GIVEN DATA
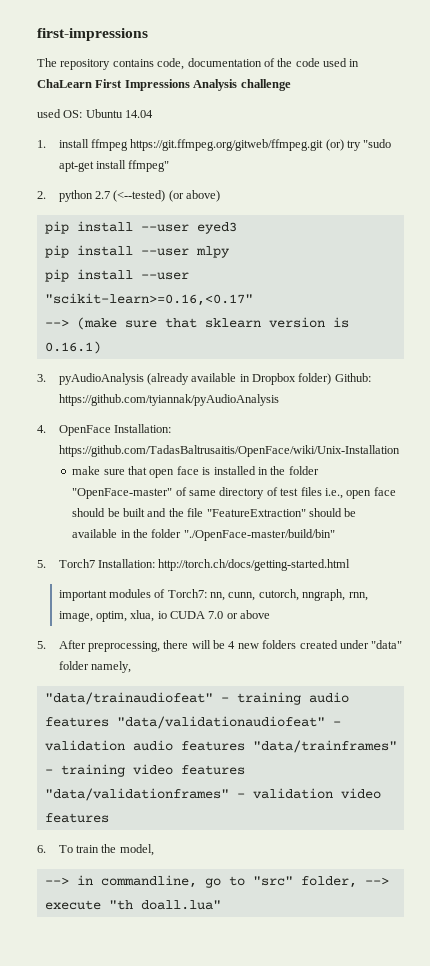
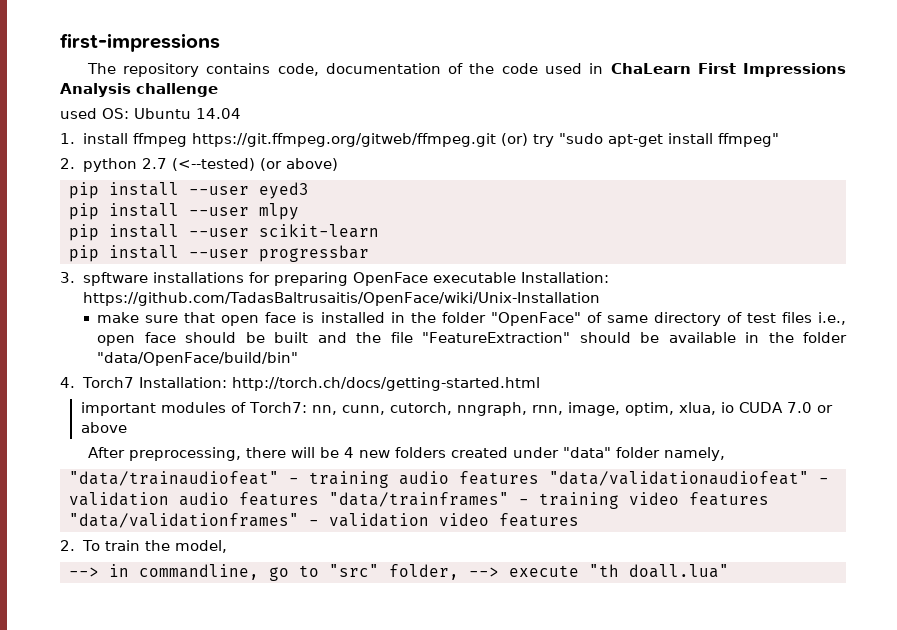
[44,293,253,306] [44,317,349,330] [44,341,101,354] [37,373,371,385] [58,394,279,406] [37,425,111,436] "scikit-learn>=0.16,<0.17" // --> (make sure that sklearn version is 0.16.1) // 3. pyAudioAnalysis (already available in Dropbox folder) Github: https://github.com/tyiannak/pyAudioAnalysis // 4. OpenFace -> [259,224,379,238] [69,245,369,262] [60,272,517,286] scikit-learn // pip install --user progressbar // 3. spftware installations for preparing OpenFace executable
[72,488,173,499] "OpenFace-master" -> [490,312,581,326] "OpenFace"
[183,529,335,541] [37,560,46,568] "./OpenFace-master/build/bin" // 5. -> [97,352,299,366] [60,377,75,388] "data/OpenFace/build/bin" // 4.
[37,641,46,649] 5. -> (127, 427) none
[37,845,46,853] 6. -> [60,540,75,551] 2.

TASK INSTRUCTIONS
The lines needed are those in the data above that hold the string "master"; copy each of them.

RESULT OF THIS TASK
[72,488,173,499] "OpenFace-master" -> [490,312,581,326] "OpenFace"
[183,529,335,541] [37,560,46,568] "./OpenFace-master/build/bin" // 5. -> [97,352,299,366] [60,377,75,388] "data/OpenFace/build/bin" // 4.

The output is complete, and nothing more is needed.